# 3 mobile network reception



## Wolveryeti (Sep 27, 2012)

Is it still shite? Tempted by their deals but still want to be able to use my phone as a phone.


----------



## UnderAnOpenSky (Sep 27, 2012)

Like all networks it depends where you live...I've plenty of friends and was on it for years. Thing that drove me mad was the Indian call centres, but guess that's fine if you never have a problem. 

Where I live though you've got to go to the end of the valley to get signal as opposed to just two fields away for Orange and T-Mobile


----------



## sumimasen (Sep 27, 2012)

There was a similar thread last week.  Your postcode is what matters, not the brand you pay.


----------



## sim667 (Sep 28, 2012)

I live near gatwick an just changed from O2 to 3 and my reception is actually much better and reliable.

I'd heard that had become the case around my area for a couple of years now.


----------



## Wolveryeti (Sep 28, 2012)

I heard in particular it's much harder to get reception in buildings because of no 2g backup and short wavelength 3g signal. Can anyone who's had first or 2nd hand experience confirm whether that is still the case?


----------



## Badgers (Sep 28, 2012)

Was just asking after this: http://www.urban75.net/forums/threads/first-smartphone-three-and-all-you-can-eat-data.283599/


----------



## bendeus (Sep 29, 2012)

You might find this useful:

http://www.bbc.co.uk/news/technology-14582499

Beeb did an experiment by producing an android app that was downloaded by 44000 people. It tracked the signal from all the networks as those individuals roamed about the place. It's pretty accurate IMO. I used it to make the decision to switch to 3,  which has the best signal of all of them in my hometown


----------



## Barking_Mad (Sep 29, 2012)

Wolveryeti said:


> I heard in particular it's much harder to get reception in buildings because of no 2g backup and short wavelength 3g signal. Can anyone who's had first or 2nd hand experience confirm whether that is still the case?



In my experience this can be true, depending on the location in the building.


----------



## Kid_Eternity (Sep 29, 2012)

Wolveryeti said:


> Is it still shite? Tempted by their deals but still want to be able to use my phone as a phone.



Where do you live? In London over the past year it's been excellent.


----------



## Firky (Oct 4, 2012)

Can't get it within twenty miles where I live, which is a right bummer. One of my mates' got royally buggered by them for that. Bought a phone off them, contract3, was away when it was delivered and because he did not know that it wouldn't work here within the allocated time they wouldn't refund him.

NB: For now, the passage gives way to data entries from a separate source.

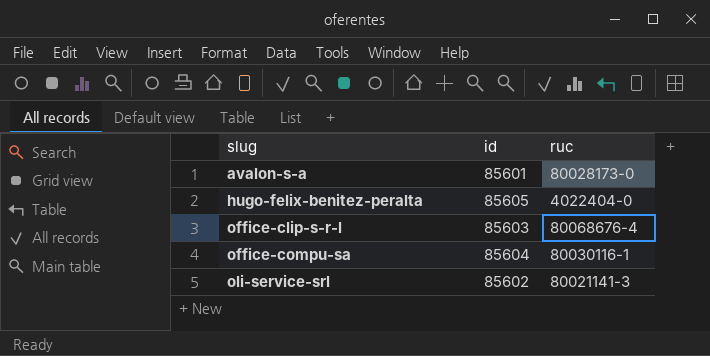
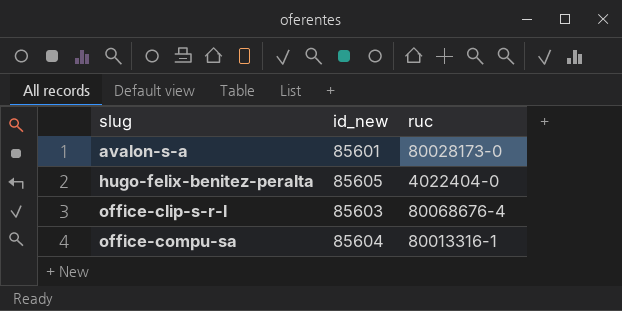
column name: id -> id_new
row oli-service-srl: 85602 | 80021141-3 -> none
office-compu-sa | ruc: 80030116-1 -> 80013316-1

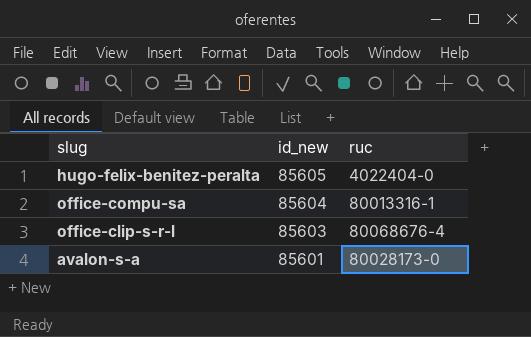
row order: slug ascending -> id_new descending

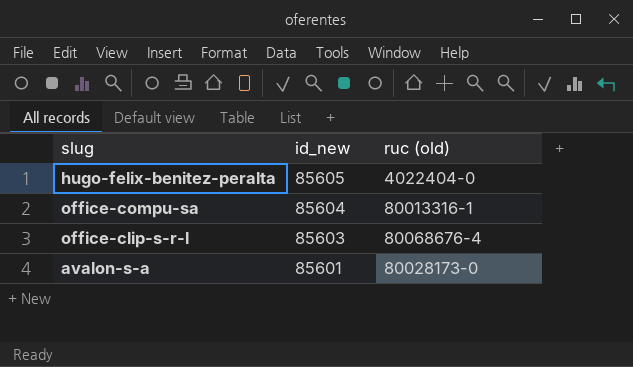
column name: ruc -> ruc (old)

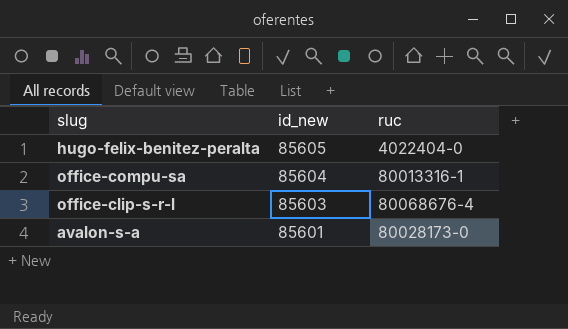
column name: ruc (old) -> ruc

Had to pay a years line rental plus the cost of the phone.

I used to be on 3 when I lived in Hampshire however and it was great, they even forgot to bill me for months!


----------



## UnderAnOpenSky (Apr 19, 2021)

Im rather hoping it's improved. EE didn't really seem to want to keep me by offering a decent SIM only and Three are offering 30gb for a tenner a month on a 12 month contract. Fingers crossed.


----------



## On Fire (Apr 20, 2021)

Remember there is SMARTY which runs off the Three network and offers 1 month contracts.


----------